In his apostolic letter, the Pontiff cites Pascal as a model for “everyone who wishes to persevere in seeking truth,” hailing a “man of prodigious intelligence who insisted that apart from the aspiration to love, no truth is worthwhile.”
He warns, however, against the temptation of reading the French philosopher as someone who wanted to impose his faith on others, for Pascal knew that “belief is possible only by the grace of God, embraced by a heart that is free.”
The Pontiff finds that Pascal was quick to grasp the “tragedy of this life” — the inability to see and thus avoid evil — and understood that faith could not be excluded from our search for goodness and truth. Recalling the Frenchman’s professional background, Francis believes that Pascal “speaks to our own times” as a rational mind — or “spirit of geometry,” as the philosopher put it — because he “reminds us of the grandeur of human reason and encourages us to employ it in understanding the mysteries of the world around us.”

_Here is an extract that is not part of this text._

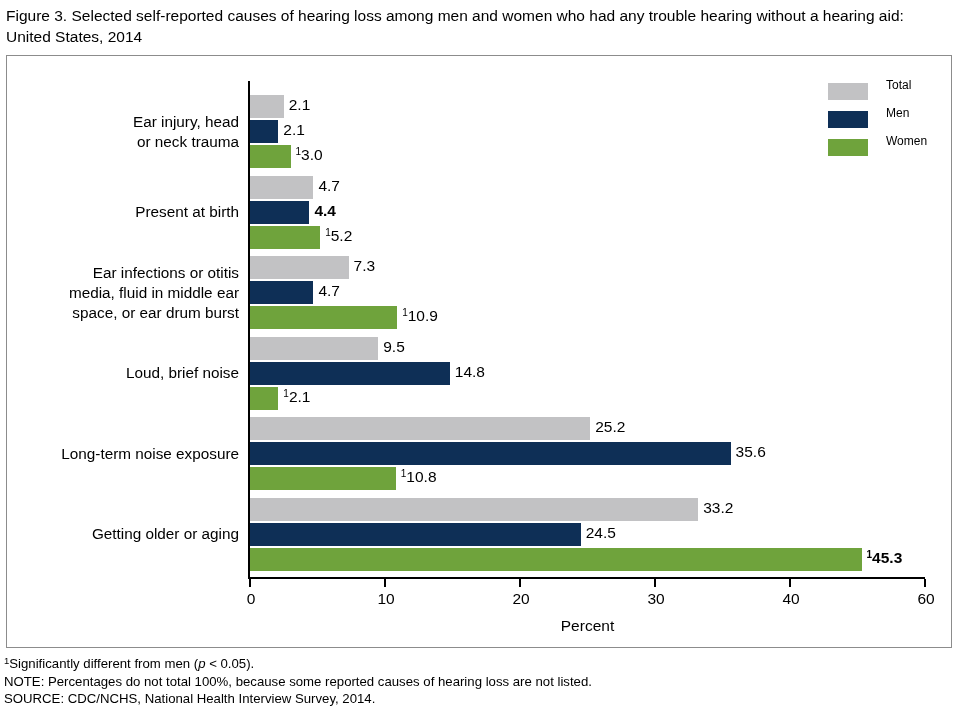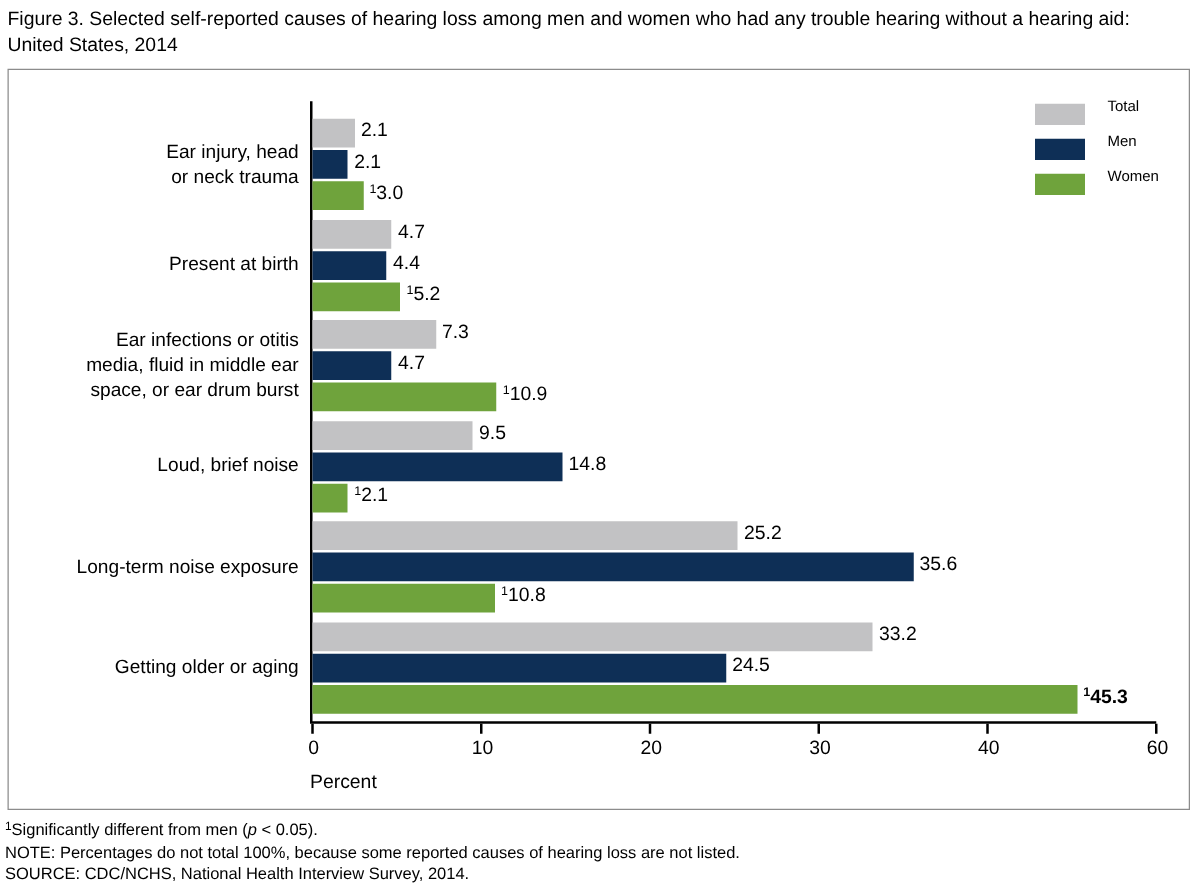"4.4" div.bar-value { font-weight: none -> bold }
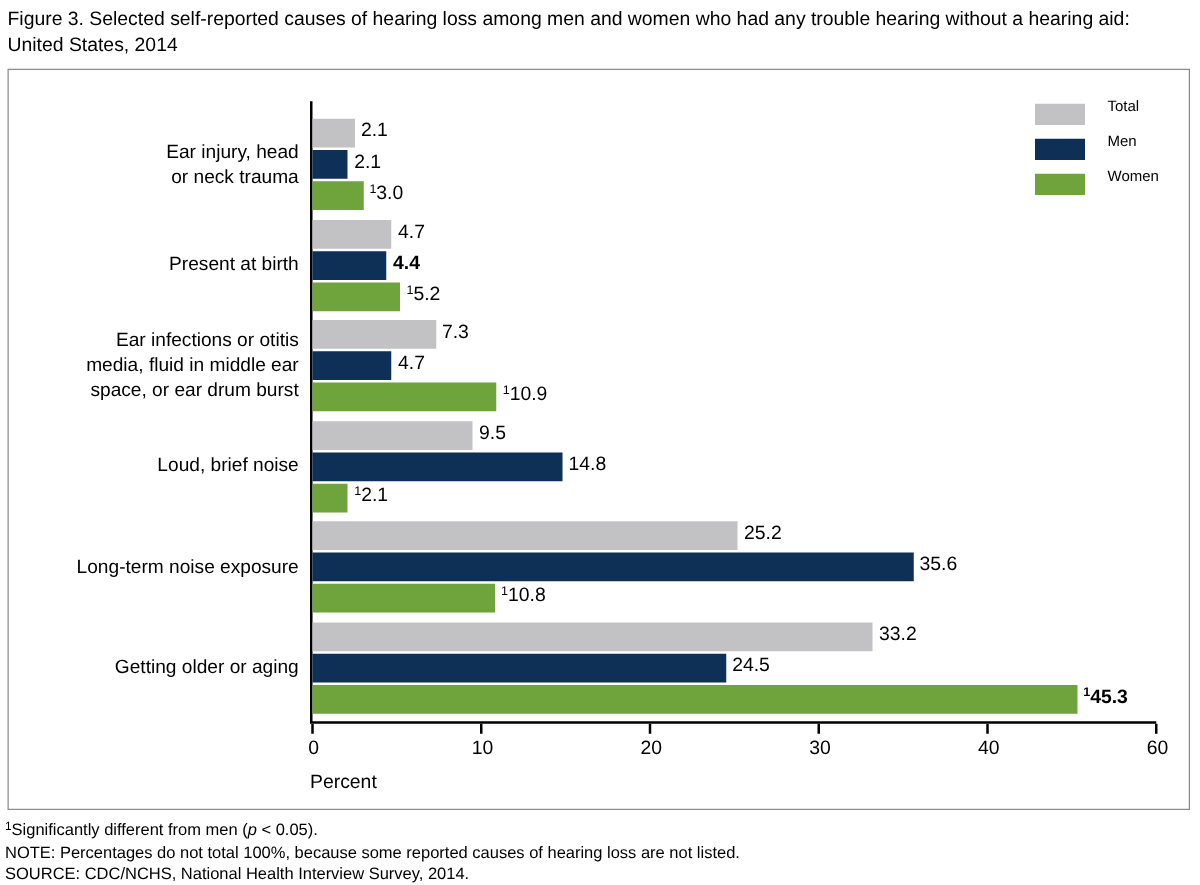"Percent" #x-axis-title { text-align: left -> center }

Pascal evangelized using reason and patience
The Pope also explains that through philosophy, Pascal “sought as much as possible to engage in dialogue with those who did not share his faith,” as he chose to continue to rely on rational discourse. “Here we see a completely respectful and patient form of evangelization that our generation would do well to imitate,” Francis says.
The Pontiff praises Pascal’s care to avoid “disembodied reason,” where ideas are superior to reality. “The baneful ideologies from which we continue to suffer in the areas of economics, social life, anthropology and morality, keep their followers imprisoned in a world of illusions, where ideas have replaced reality,” the Pope explains.
“After applying his extraordinary intelligence to the study of the human condition, the sacred Scriptures and the Church’s tradition, Pascal now presents himself with childlike simplicity as a humble witness of the Gospel,” the Pope said. The Pope insists that the Frenchman knows that “divine revelation is not only not opposed to the demands of reason, but offers the amazing response that no philosophy could ever attain on its own.”
Pascal: a part of Pope Francis’ “spiritual constellation”
Blaise Pascal is one of the “great figures” who form part of Pope Francis’ “spiritual constellation,” suggested Cardinal José Tolentino de Mendonça, Prefect of the Dicastery for Culture and Education, at a press conference held at the Vatican to mark the publication of the apostolic letter. The Portuguese cardinal said the Pope is able to “quote from memory” many of the reflections contained in “Pensées.” The Pontiff particularly appreciates Pascal’s “honesty” and is a “profound admirer” of the man and mystic, the Portuguese Cardinal stressed, recalling the Frenchman’s special concern for the poor and sick at the end of his life.
Cardinal Mendonça added that Pascal is “a role model for dealing with the complexities of modern man.” The philosopher “helps to find paths of hope in the heart of man,” confronted with “the emptiness, the nothingness” of his time, the Cardinal highlighted.